Oil Brent Crude Source: IG charts

Asia Open

Asian stocks look set for a mixed open, with Nikkei -0.33%, ASX +0.15% and KOSPI +0.87% at the time of writing. The headline yesterday was on the Nikkei index touching a fresh 33-year high, only for it to reverse course and end the day lower. Nevertheless, it could be due to some near-term reservations from the shortened trading week in US and Japan, with technicals still suggesting an upward trend in place.

Chinese stocks received a boost as well, with the Hang Seng Index up close to 300 points in yesterday’s session while the Nasdaq Golden Dragon China Index was up 3.6% overnight. While the People's Bank of China (PBoC) has left its one-year and five-year Loan Prime Rates unchanged, investors are taking the cue from authorities’ pledges to support the property sector that more supportive policy measures will eventually follow.

On the other hand, the Reserve Bank of Australia (RBA) minutes this morning highlighted increased inflation risks as the basis for the November rate hike, with statements quoting rising house prices and staff forecasts suggesting room for additional hike. Much could hinge on Australia’s inflation data to dictate the central bank’s next move, given the RBA’s assertive stance that it is ‘important to prevent even a modest further increase in inflation expectations’.
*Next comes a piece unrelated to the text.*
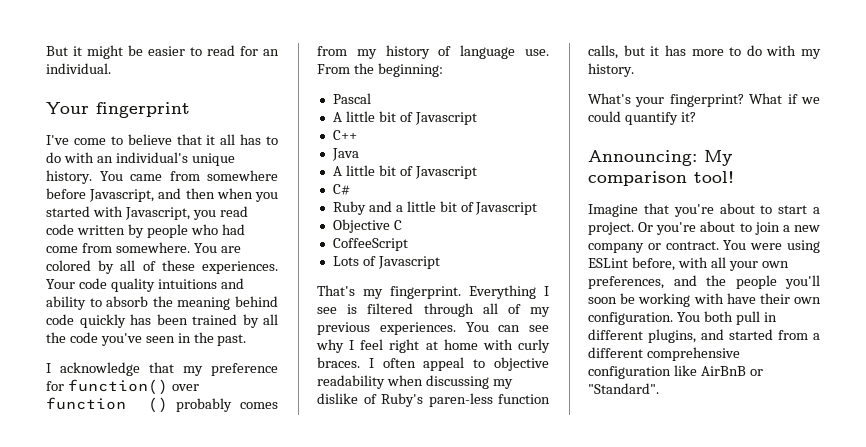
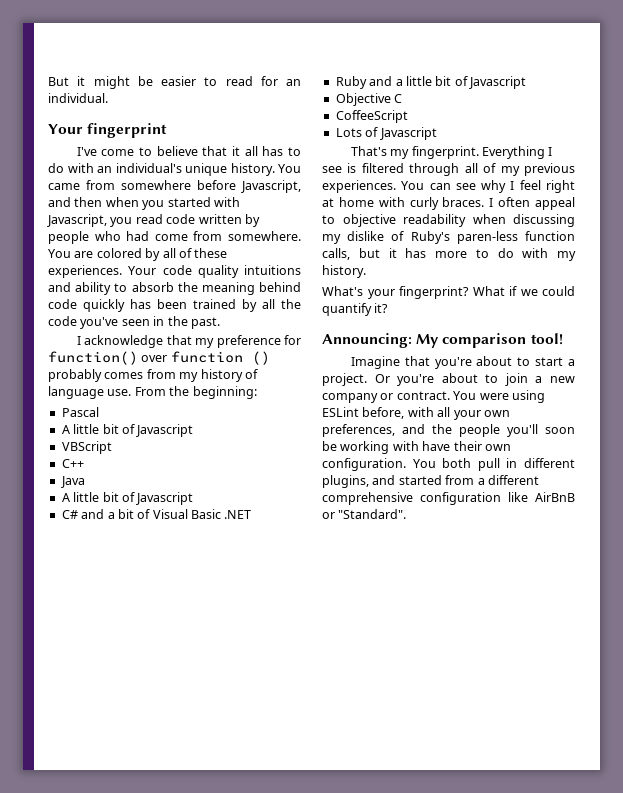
(477, 118) none -> [61,441,112,454] // VBScript
(350, 189) none -> [81,509,252,519] and a bit of Visual Basic .NET

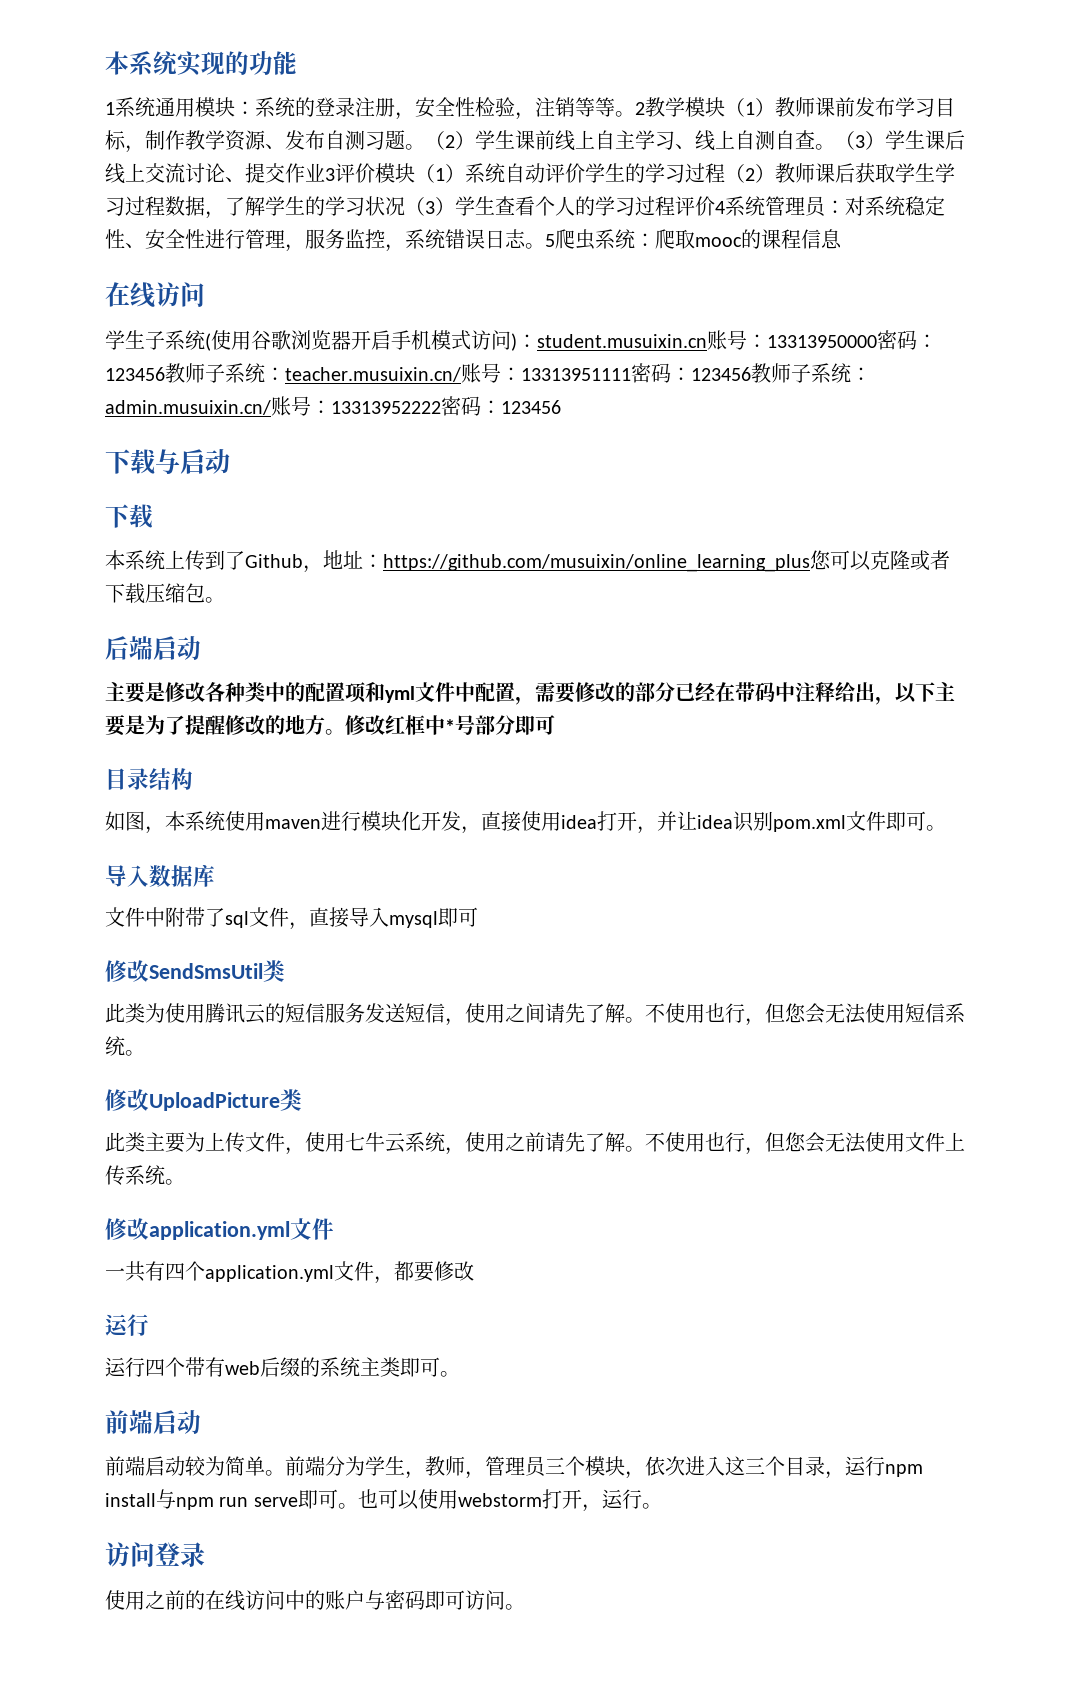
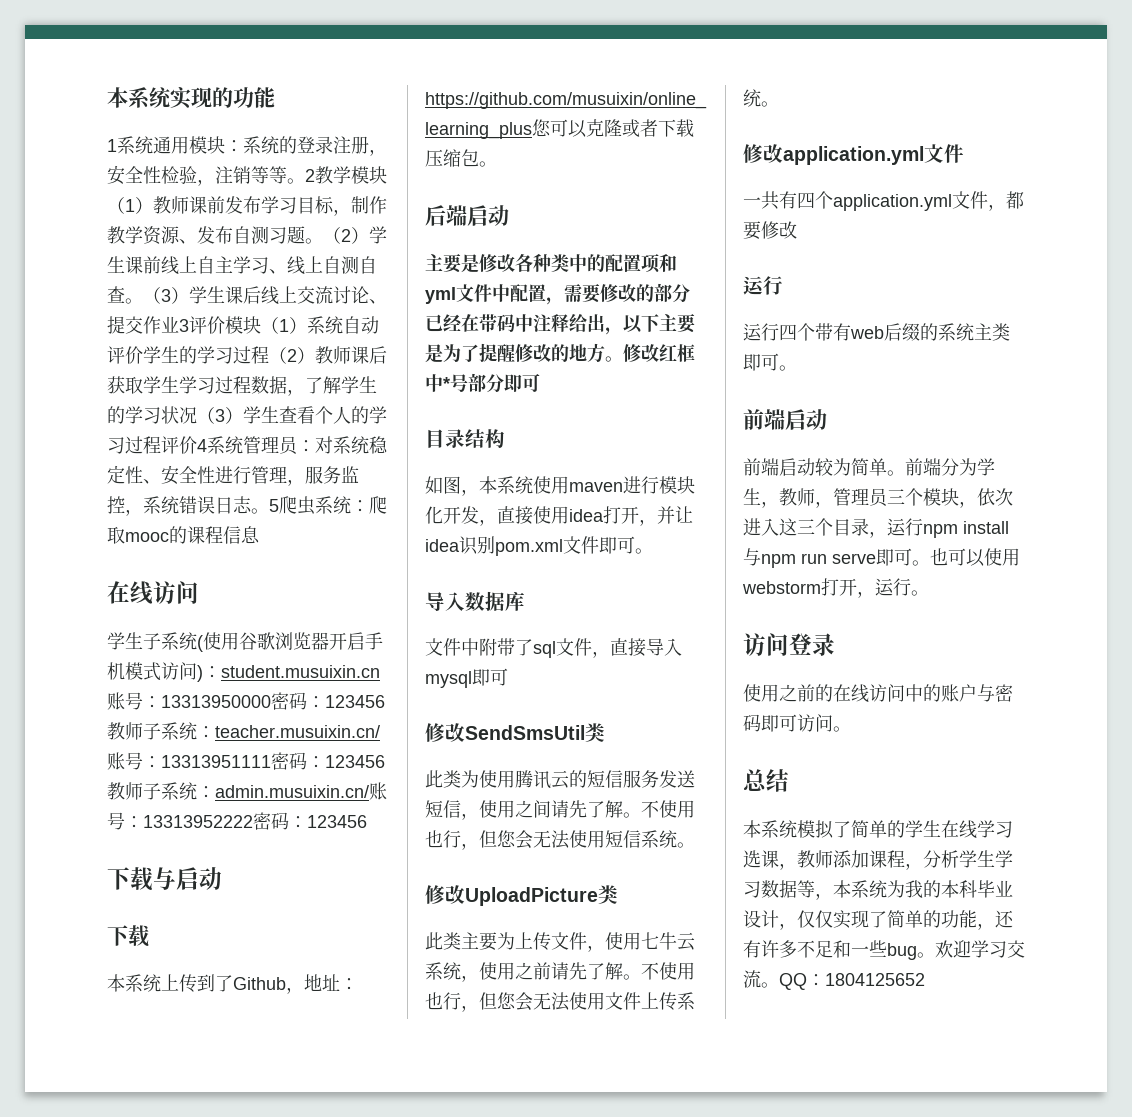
(525, 1607) none -> [743,769,789,792] [743,820,1013,839] [743,850,1013,870] [743,880,1013,900] [743,910,1014,930] [743,940,1025,960] [743,970,925,990] // 总结 // 本系统模拟了简单的学生在线学习选课，教师添加课程，分析学生学习数据等，本系统为我的本科毕业设计，仅仅实现了简单的功能，还有许多不足和一些bug。欢迎学习交流。QQ：1804125652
The AUD/USD reacted with a push higher this morning, sustaining its upward breakout of a consolidation pattern in place since August this year. A weekly bullish crossover was formed on moving average convergence/divergence (MACD), with the pair potentially setting its sight on the 0.674 level next. The level will be a crucial resistance to overcome, having been marked by its weekly Ichimoku cloud resistance which the pair has failed to overcome on at least three occasions since February 2022.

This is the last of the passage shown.